If they could cut other costs, it would be done already. It is unlikely they could cut more than a percent or two from their costs.



ml1 said:

Also, I don't believe most McDs employees actually work for the bigger corporation anyway. Aren't most of the stores franchises?


Agreed. And we don't know if the original analysis took into account those workers, and the possible increase in benefits and taxes McD would have to pay as a result of increasing salaries. (FICA, 401K matches, etc).

http://www.youtube.com/watch?v=20Yg-c6iBF8

ml1 said:

If they made the "super sizes" a bit smaller, would anyone notice?
If there's a corner that could be cut without hurting sales, they'd have cut it already. You think they're leaving money on the table?

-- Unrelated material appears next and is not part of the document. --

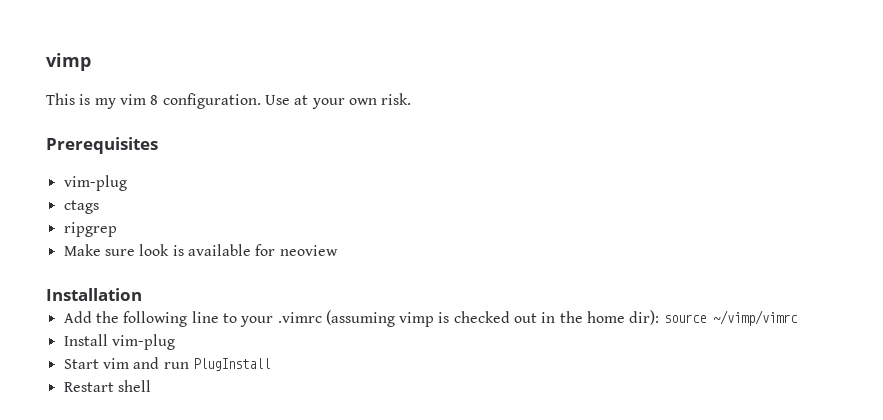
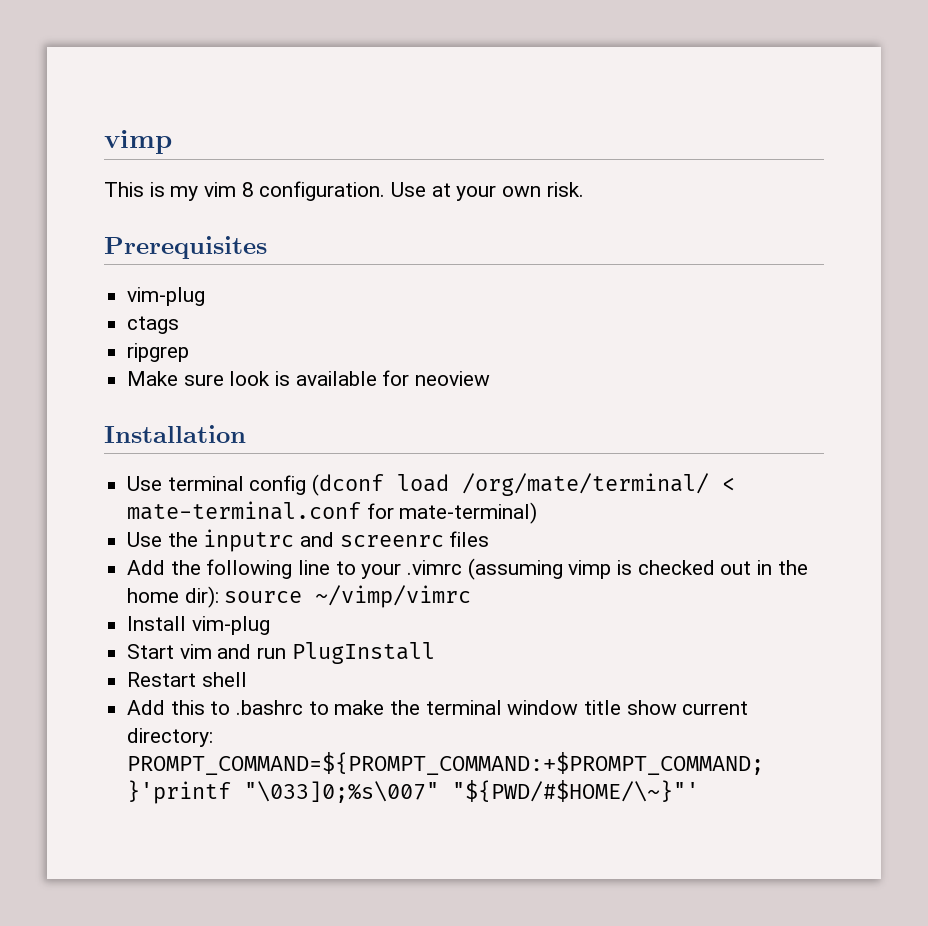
(142, 294) none -> [127,473,736,496] [127,501,538,524] [127,529,490,552] // Use terminal config (dconf load /org/mate/terminal/ < mate-terminal.conf for mate-terminal) // Use the inputrc and screenrc files
(151, 386) none -> [127,700,749,715] [127,728,214,747] [127,752,765,775] [127,780,700,804] // Add this to .bashrc to make the terminal window title show current directory: PROMPT_COMMAND=${PROMPT_COMMAND:+$PROMPT_COMMAND; }'printf "\033]0;%s\007" "${PWD/#$HOME/\~}"'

The actual product cost in a trough of french fries is probably a nickel.

pcg said:

RobB said:

Just so I'm clear, there are people who think McDonald's could increase prices 17% and not suffer a loss in sales volume?


It depends on many factors.

If other fast food retailers have to deal with the same wage cost issues, the McD might not be the only one with higher prices. If the entire supply chain has higher prices, then demand may decrease across the macro, but market share could remain consistent.

If a large segment of the fast food buying public sees a significant raise in income, demand may increase across all retailers. This may drive up demand.

If McD increases salaries, people might view them as a benevolent employer and might frequent them more often. Again, driving up demand.
Does market share matter if they're selling fewer cheeseburgers?

I don't buy the "more people would eat there if they paid a living wage" argument. You ever eat breakfast in a McD's? Table after table of old folks on a first name basis with the workers. Even if some people would increase from zero to 12 annual McD's trips, it would take a lot to replace the lost 7x per week customers.

pcg said:

ml1 said:



My point is that saying an increase in wages inevitably leads to a direct increase in prices suggests a lack of imagination for where else costs could be cut.


If they could cut other costs, it would be done already. It is unlikely they old cut more than a percent or two from their costs.


Interesting that no one even mentions that McDs could cut executive bonuses. Likely the world wouldn't come to an end.

Or they could stop stock buybacks
http://www.aboutmcdonalds.com/mcd/investors/stock_information/share_repurchases.html

It's the executives who found all those corners in the first place. Though I suppose now that they're found, Ronald could probably send them packing.

I think you're right about the franchise thing though. I hope that poor undergrad took it into account or he's getting tarred and feathered.

When the recession hit, one year my company told executives there would be no raises, but there would be a few percent raise to everyone below the exec level. As far as I know no executives resigned. McDs could do the same for a year or two and I doubt they'd lose many employees.

Well, again, I don't think it would matter. Individual franchisees don't have lavish executive bonuses.